Stored data
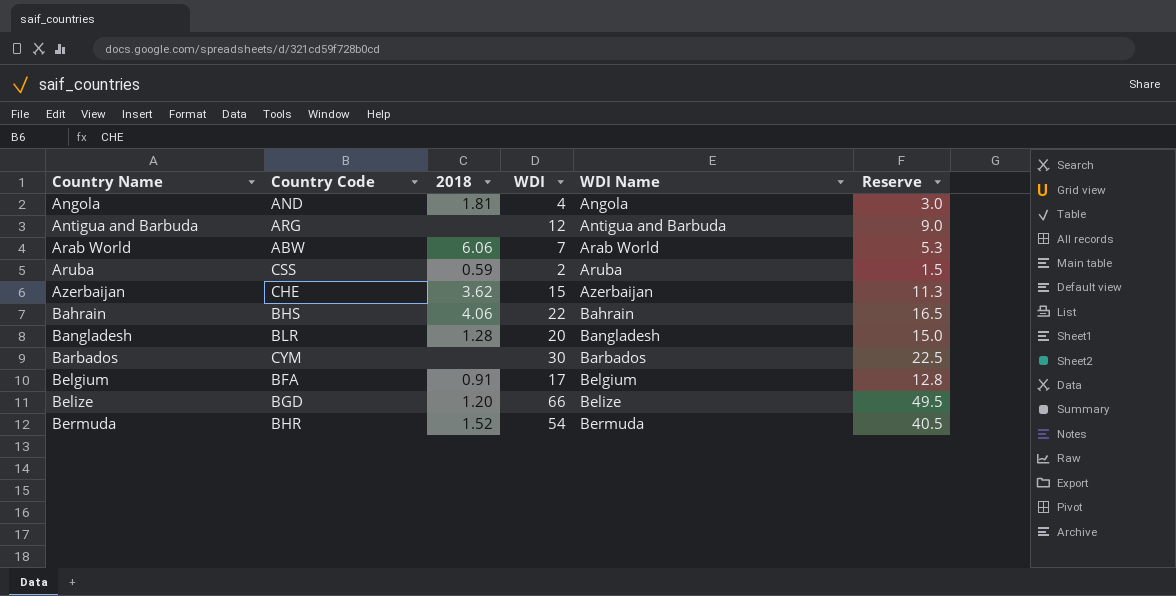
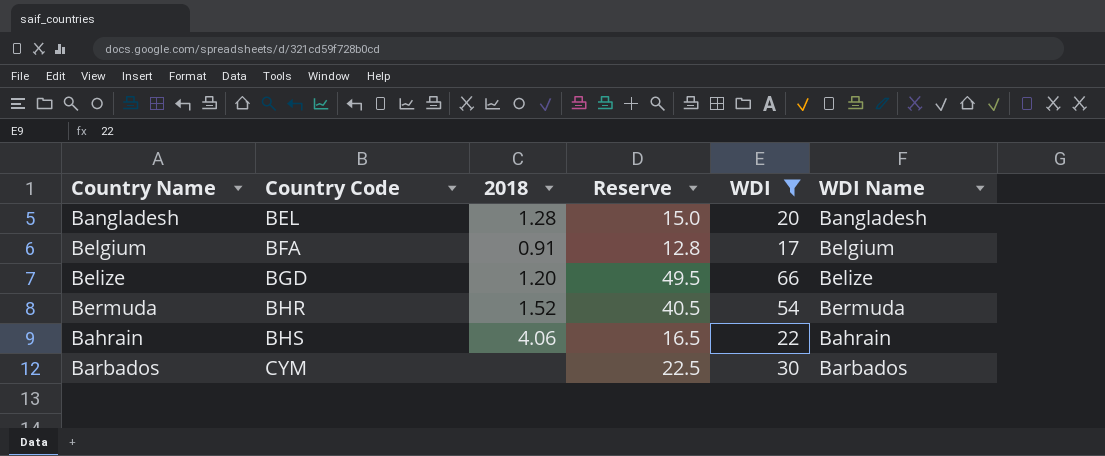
filter: none -> WDI >= 17
row order: Country Name ascending -> Country Code ascending
column Reserve | position: 6 -> 4
Bangladesh | Country Code: BLR -> BEL

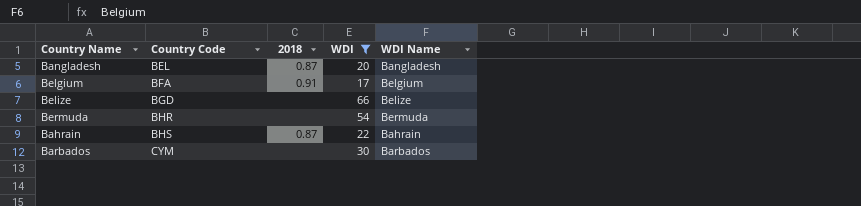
column Reserve | formula: [WDI] * 0.75 -> none
Bangladesh | 2018: 1.28 -> 0.87
Belize | 2018: 1.20 -> none
Bermuda | 2018: 1.52 -> none
Bahrain | 2018: 4.06 -> 0.87

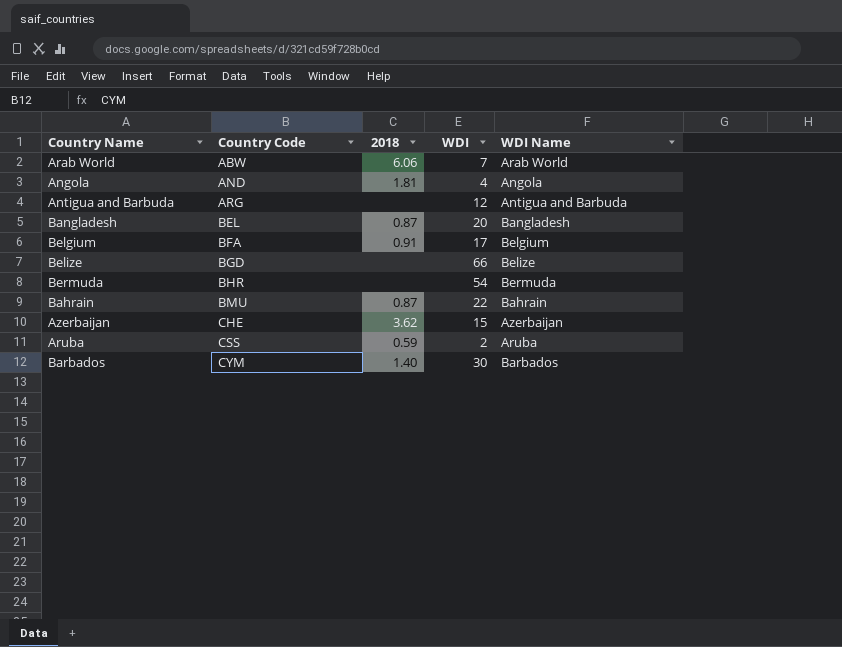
filter: WDI >= 17 -> none
Bahrain | Country Code: BHS -> BMU
Barbados | 2018: none -> 1.40

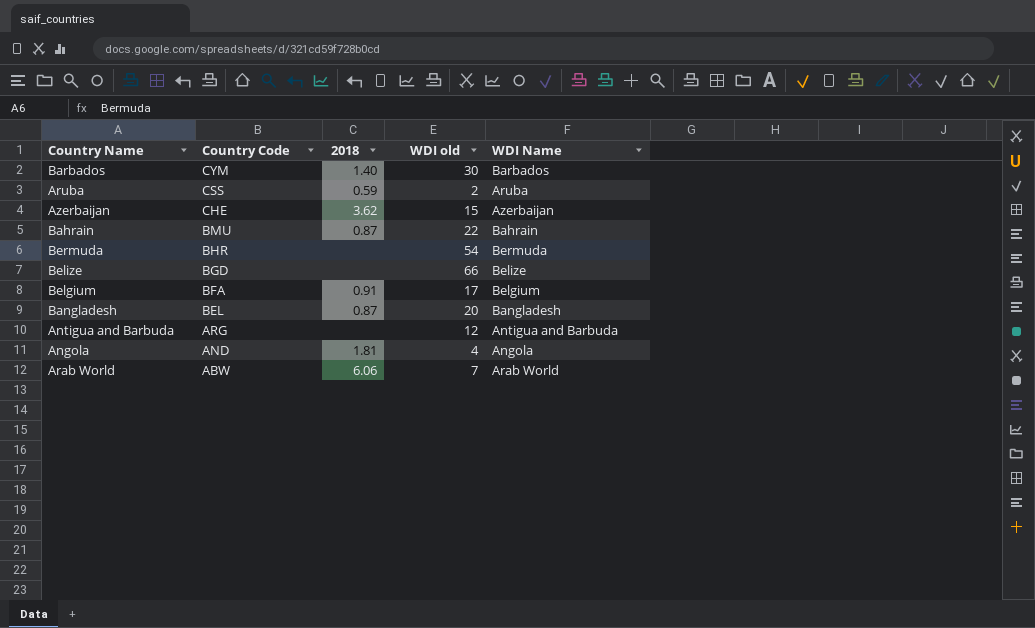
row order: Country Code ascending -> Country Code descending
column name: WDI -> WDI old

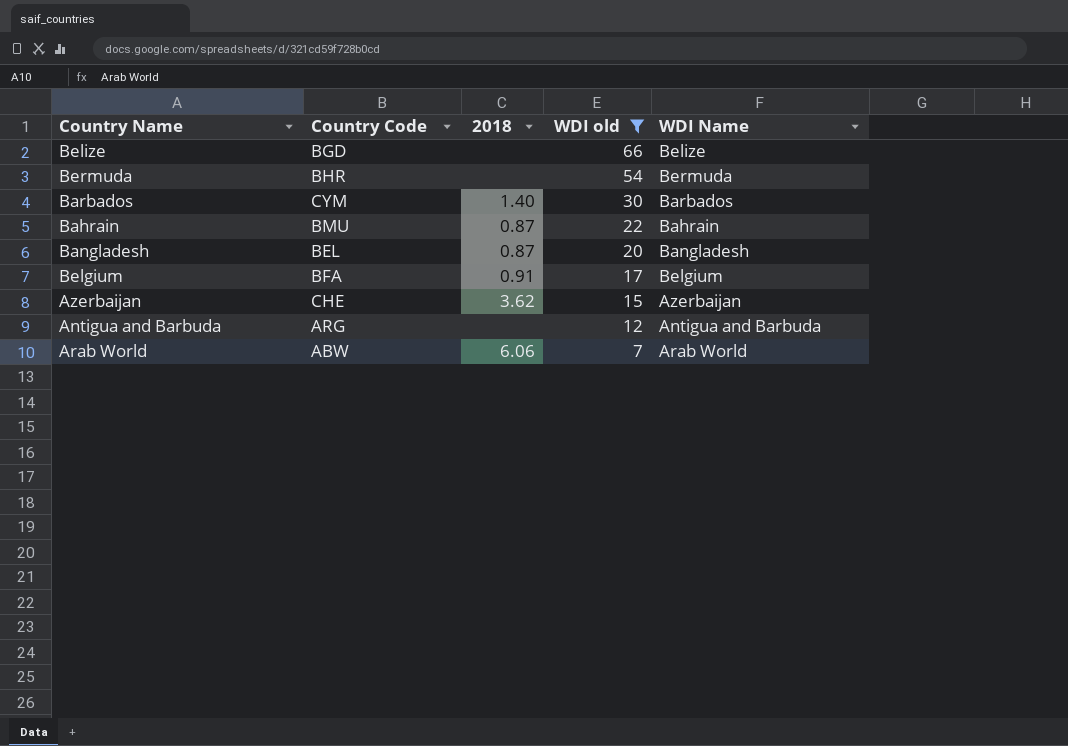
filter: none -> WDI old >= 7
row order: Country Code descending -> WDI old descending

Directions
Only the lines from the one containing "column name: WDI -> WDI old" through the last line of the records above should be repeated, exactly and without pictures.

Response
column name: WDI -> WDI old

filter: none -> WDI old >= 7
row order: Country Code descending -> WDI old descending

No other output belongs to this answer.